::: RECORDS PROVIDED

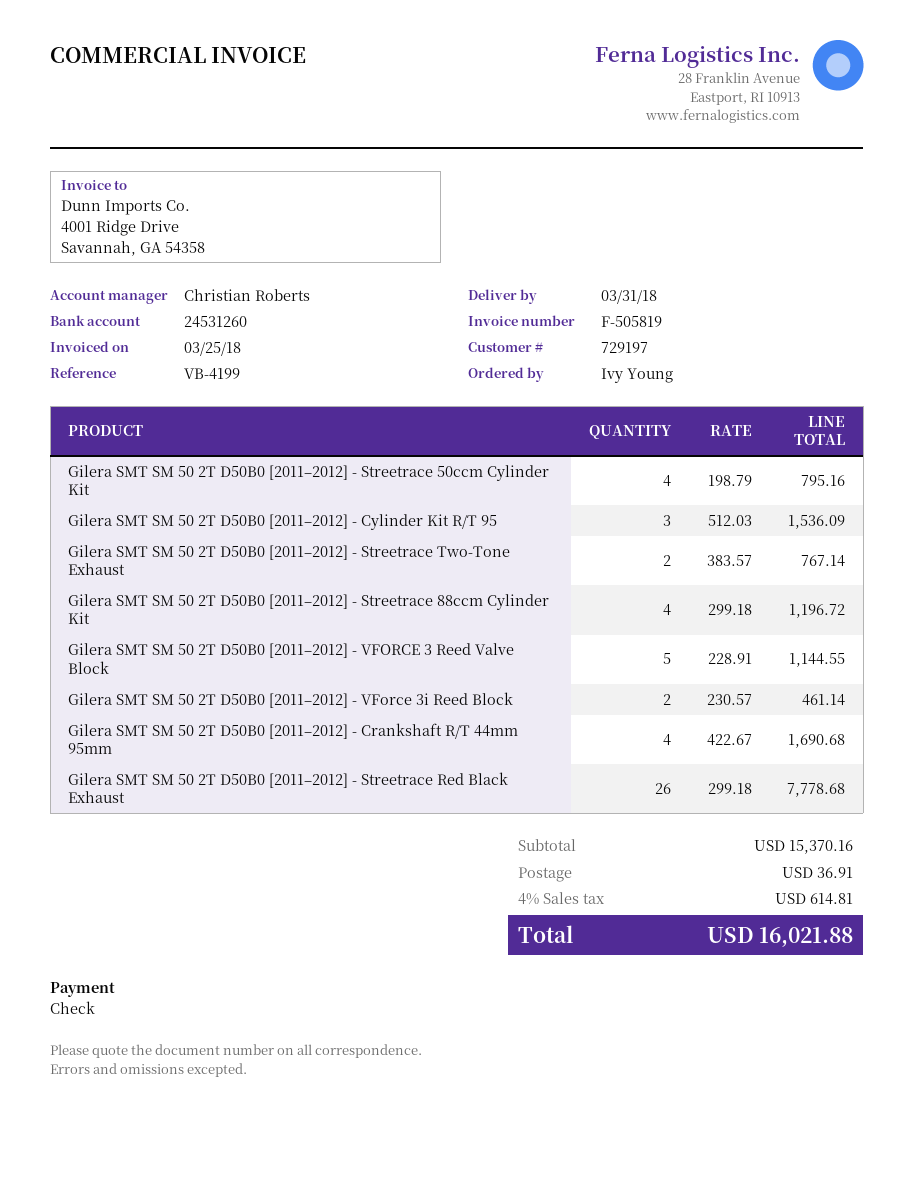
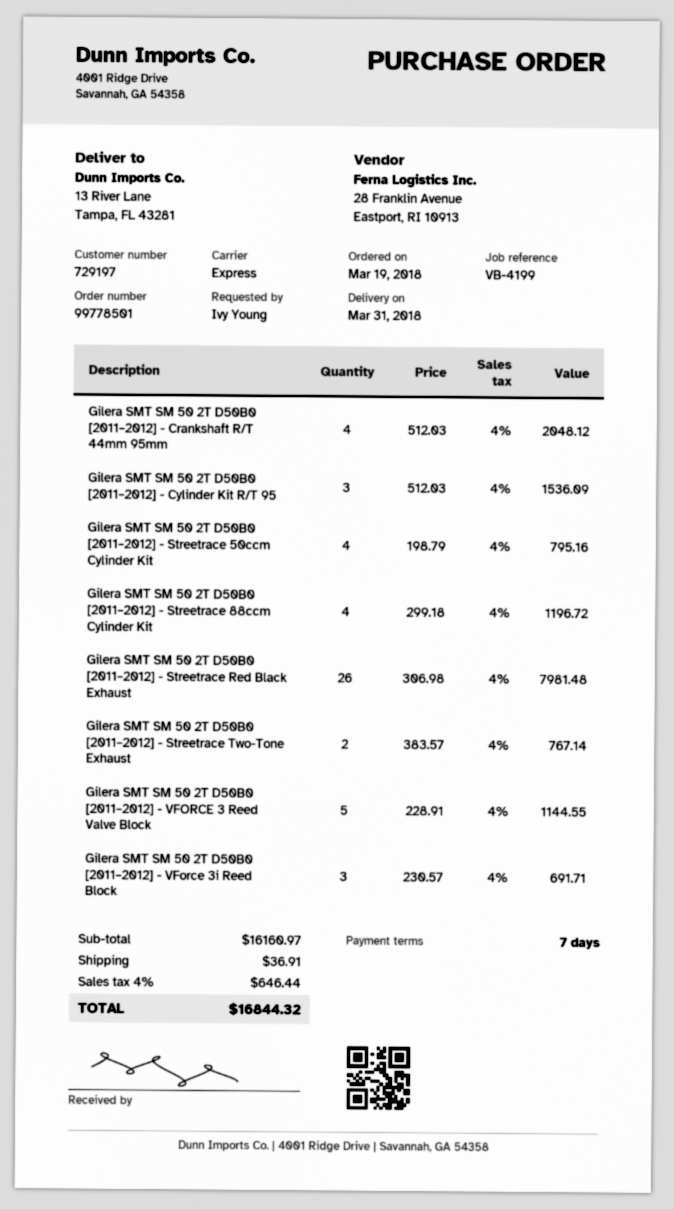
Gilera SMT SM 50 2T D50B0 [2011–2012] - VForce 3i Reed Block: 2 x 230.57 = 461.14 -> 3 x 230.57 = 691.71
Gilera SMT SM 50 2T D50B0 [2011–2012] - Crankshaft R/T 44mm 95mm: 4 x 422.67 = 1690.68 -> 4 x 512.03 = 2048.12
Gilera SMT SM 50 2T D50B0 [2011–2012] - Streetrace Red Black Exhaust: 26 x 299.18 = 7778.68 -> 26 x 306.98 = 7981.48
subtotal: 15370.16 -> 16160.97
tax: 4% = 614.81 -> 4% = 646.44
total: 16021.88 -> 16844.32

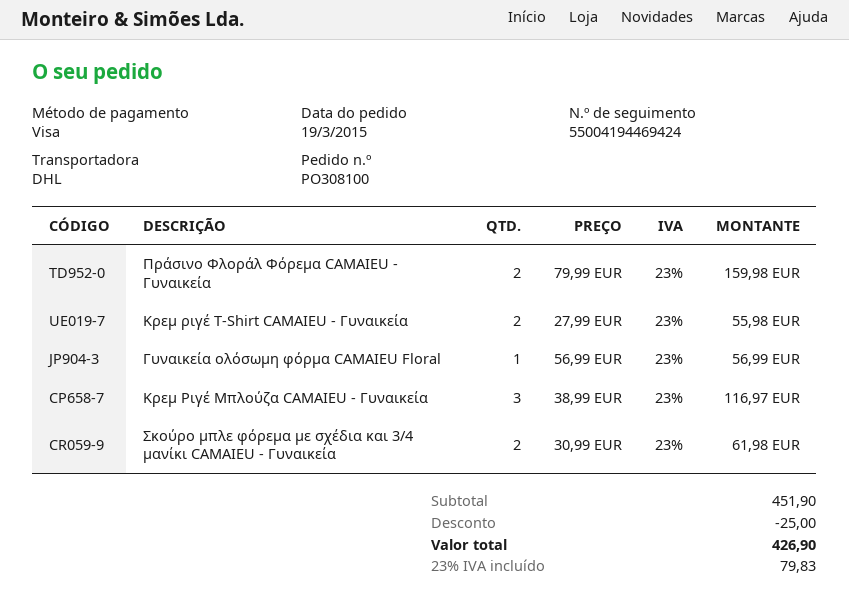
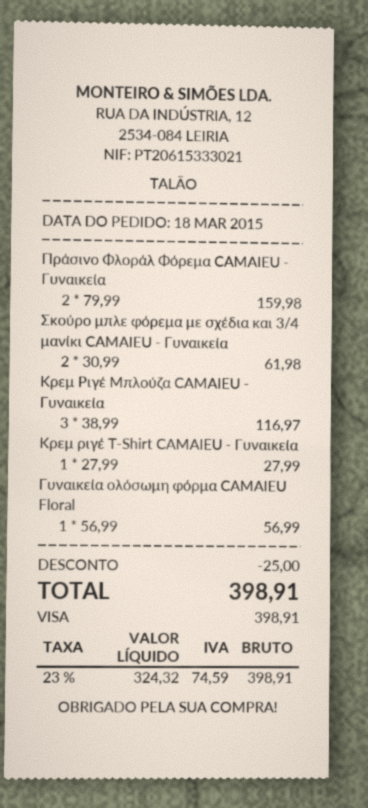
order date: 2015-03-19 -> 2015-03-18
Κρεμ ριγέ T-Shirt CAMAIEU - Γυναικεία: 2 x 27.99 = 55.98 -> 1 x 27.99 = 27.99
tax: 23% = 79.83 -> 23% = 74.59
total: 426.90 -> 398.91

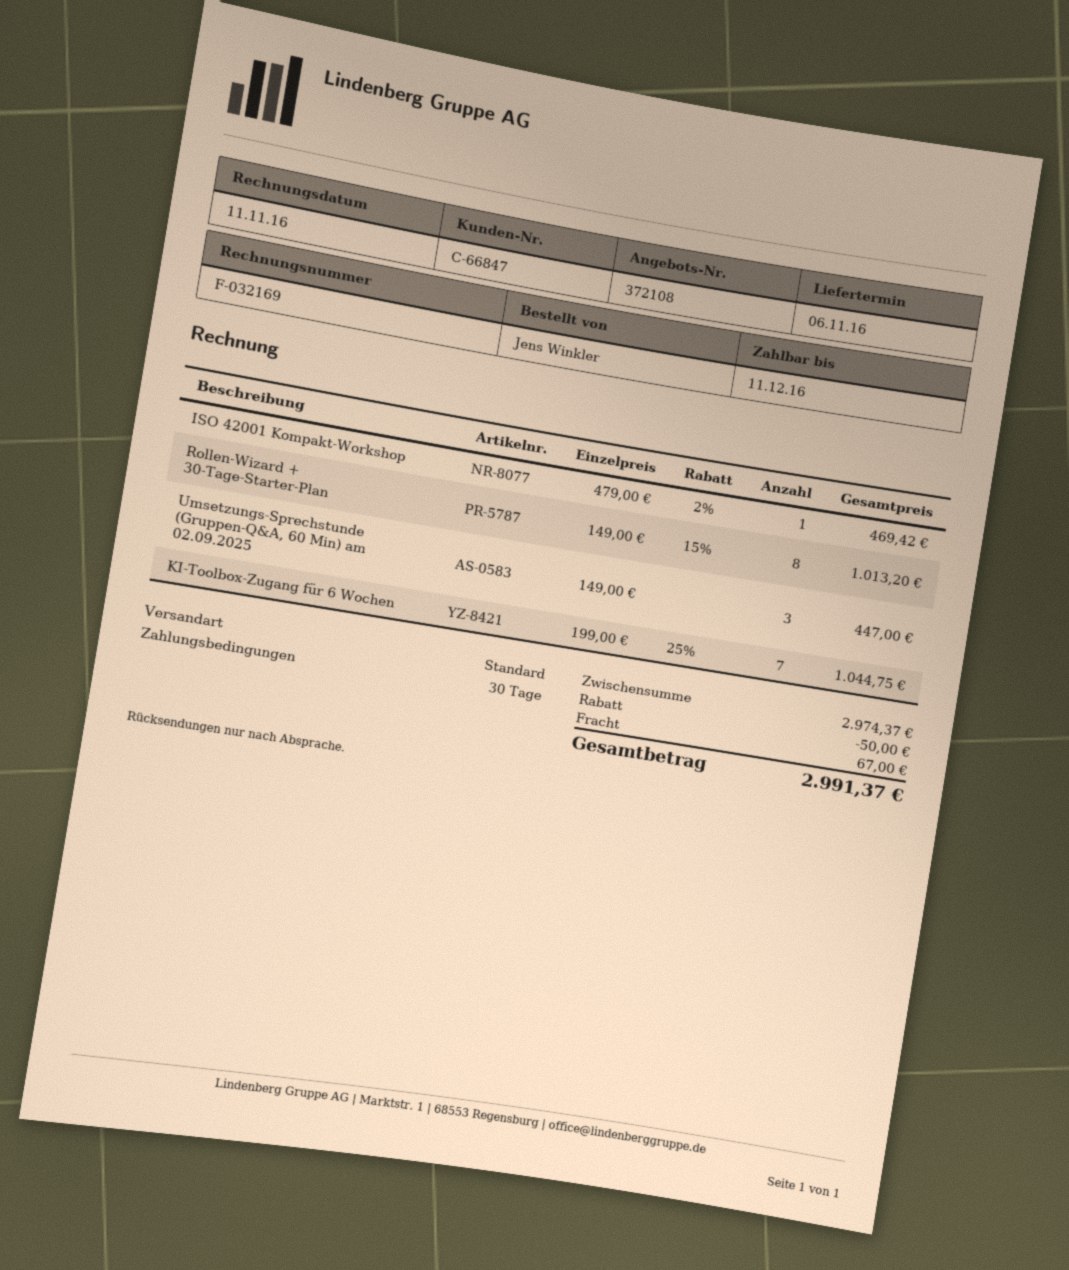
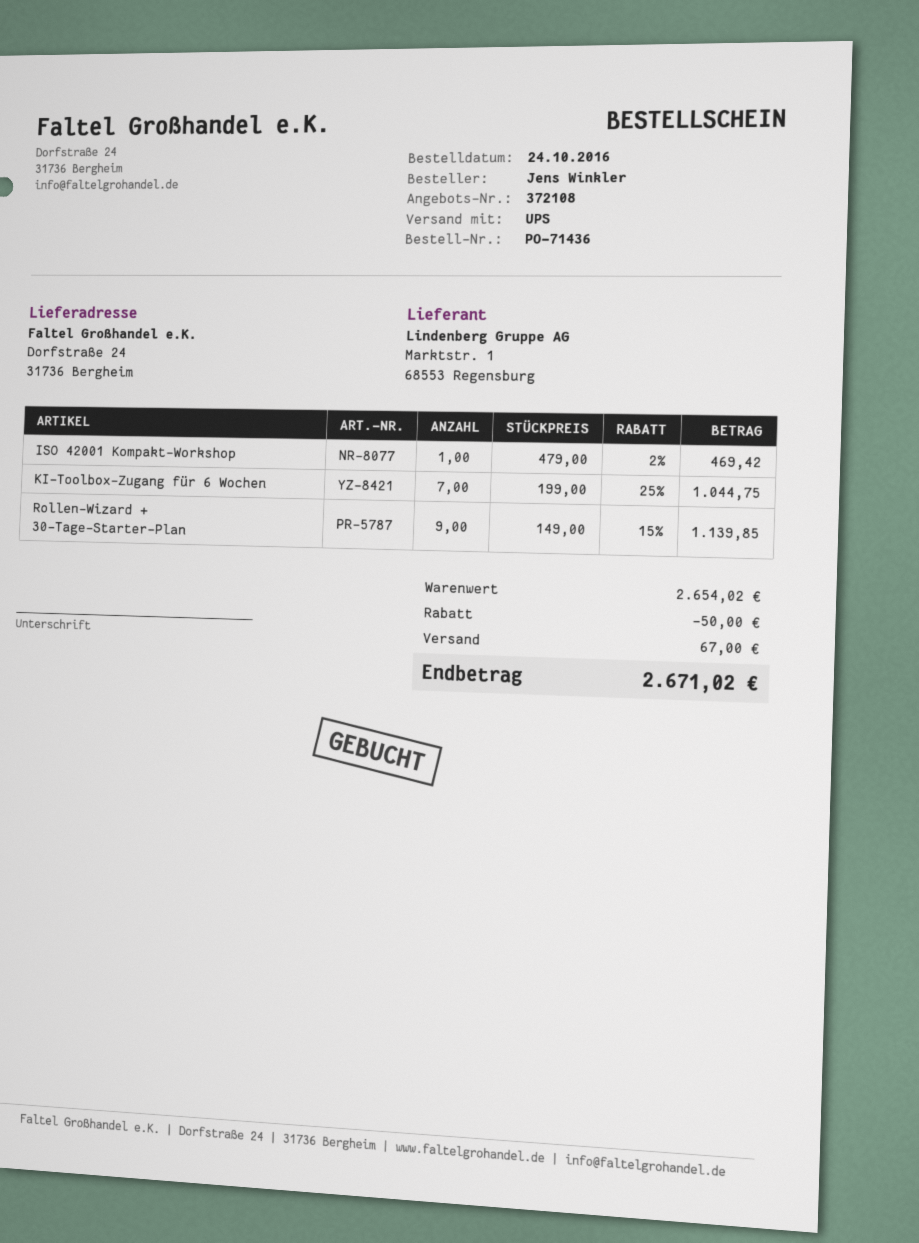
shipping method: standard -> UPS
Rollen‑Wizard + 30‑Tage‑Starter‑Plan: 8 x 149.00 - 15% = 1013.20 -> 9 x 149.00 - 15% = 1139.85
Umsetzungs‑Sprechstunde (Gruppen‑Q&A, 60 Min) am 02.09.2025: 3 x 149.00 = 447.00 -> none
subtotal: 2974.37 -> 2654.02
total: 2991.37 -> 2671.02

::::::

DESCRIPTION OF THE TASK => Please return each line of the listing exactly as written, excluding the images.

TASK SOLUTION =>
Gilera SMT SM 50 2T D50B0 [2011–2012] - VForce 3i Reed Block: 2 x 230.57 = 461.14 -> 3 x 230.57 = 691.71
Gilera SMT SM 50 2T D50B0 [2011–2012] - Crankshaft R/T 44mm 95mm: 4 x 422.67 = 1690.68 -> 4 x 512.03 = 2048.12
Gilera SMT SM 50 2T D50B0 [2011–2012] - Streetrace Red Black Exhaust: 26 x 299.18 = 7778.68 -> 26 x 306.98 = 7981.48
subtotal: 15370.16 -> 16160.97
tax: 4% = 614.81 -> 4% = 646.44
total: 16021.88 -> 16844.32

order date: 2015-03-19 -> 2015-03-18
Κρεμ ριγέ T-Shirt CAMAIEU - Γυναικεία: 2 x 27.99 = 55.98 -> 1 x 27.99 = 27.99
tax: 23% = 79.83 -> 23% = 74.59
total: 426.90 -> 398.91

shipping method: standard -> UPS
Rollen‑Wizard + 30‑Tage‑Starter‑Plan: 8 x 149.00 - 15% = 1013.20 -> 9 x 149.00 - 15% = 1139.85
Umsetzungs‑Sprechstunde (Gruppen‑Q&A, 60 Min) am 02.09.2025: 3 x 149.00 = 447.00 -> none
subtotal: 2974.37 -> 2654.02
total: 2991.37 -> 2671.02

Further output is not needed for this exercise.